WHAT IS REQUIRED: Whenever the word "Configuration" appears in a line of the listing, copy that line.

----------

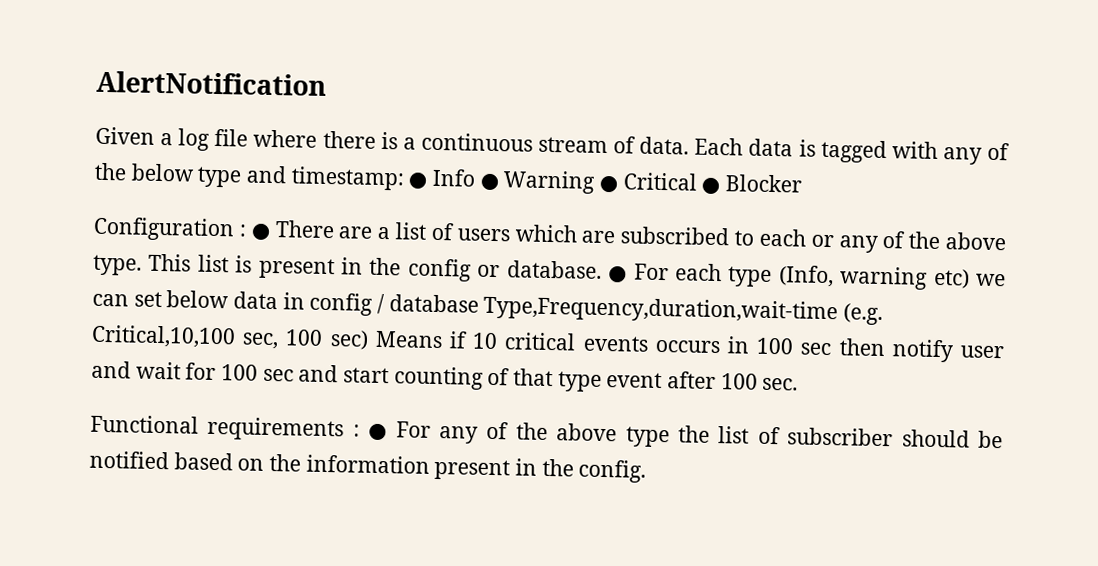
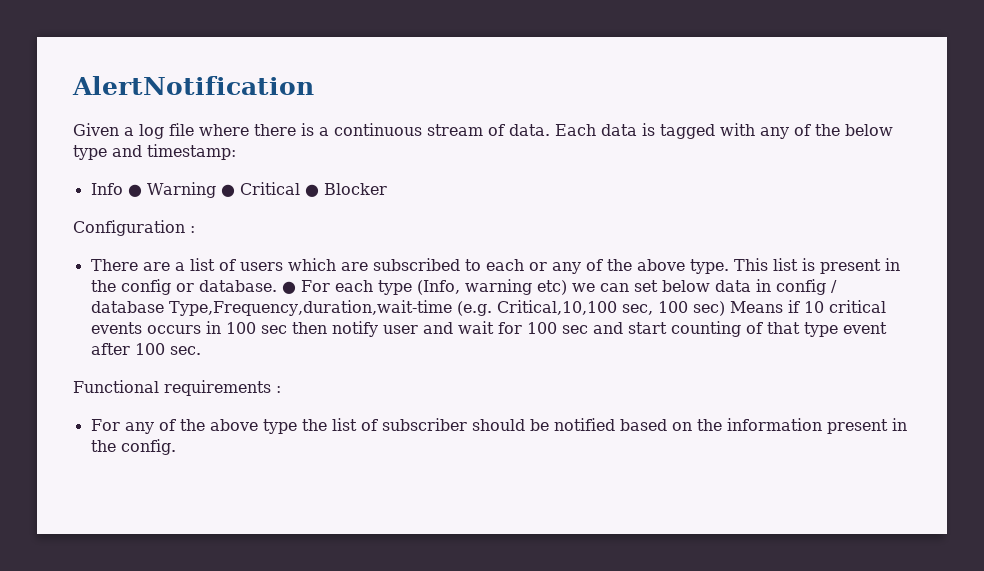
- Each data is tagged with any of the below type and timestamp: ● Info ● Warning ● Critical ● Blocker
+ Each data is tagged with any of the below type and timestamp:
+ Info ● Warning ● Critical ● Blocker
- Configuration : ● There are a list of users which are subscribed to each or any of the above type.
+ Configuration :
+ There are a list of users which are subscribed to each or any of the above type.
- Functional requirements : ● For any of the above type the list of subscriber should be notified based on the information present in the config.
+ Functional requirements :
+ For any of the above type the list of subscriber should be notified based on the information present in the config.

----------

FINAL ANSWER:
- Configuration : ● There are a list of users which are subscribed to each or any of the above type.
+ Configuration :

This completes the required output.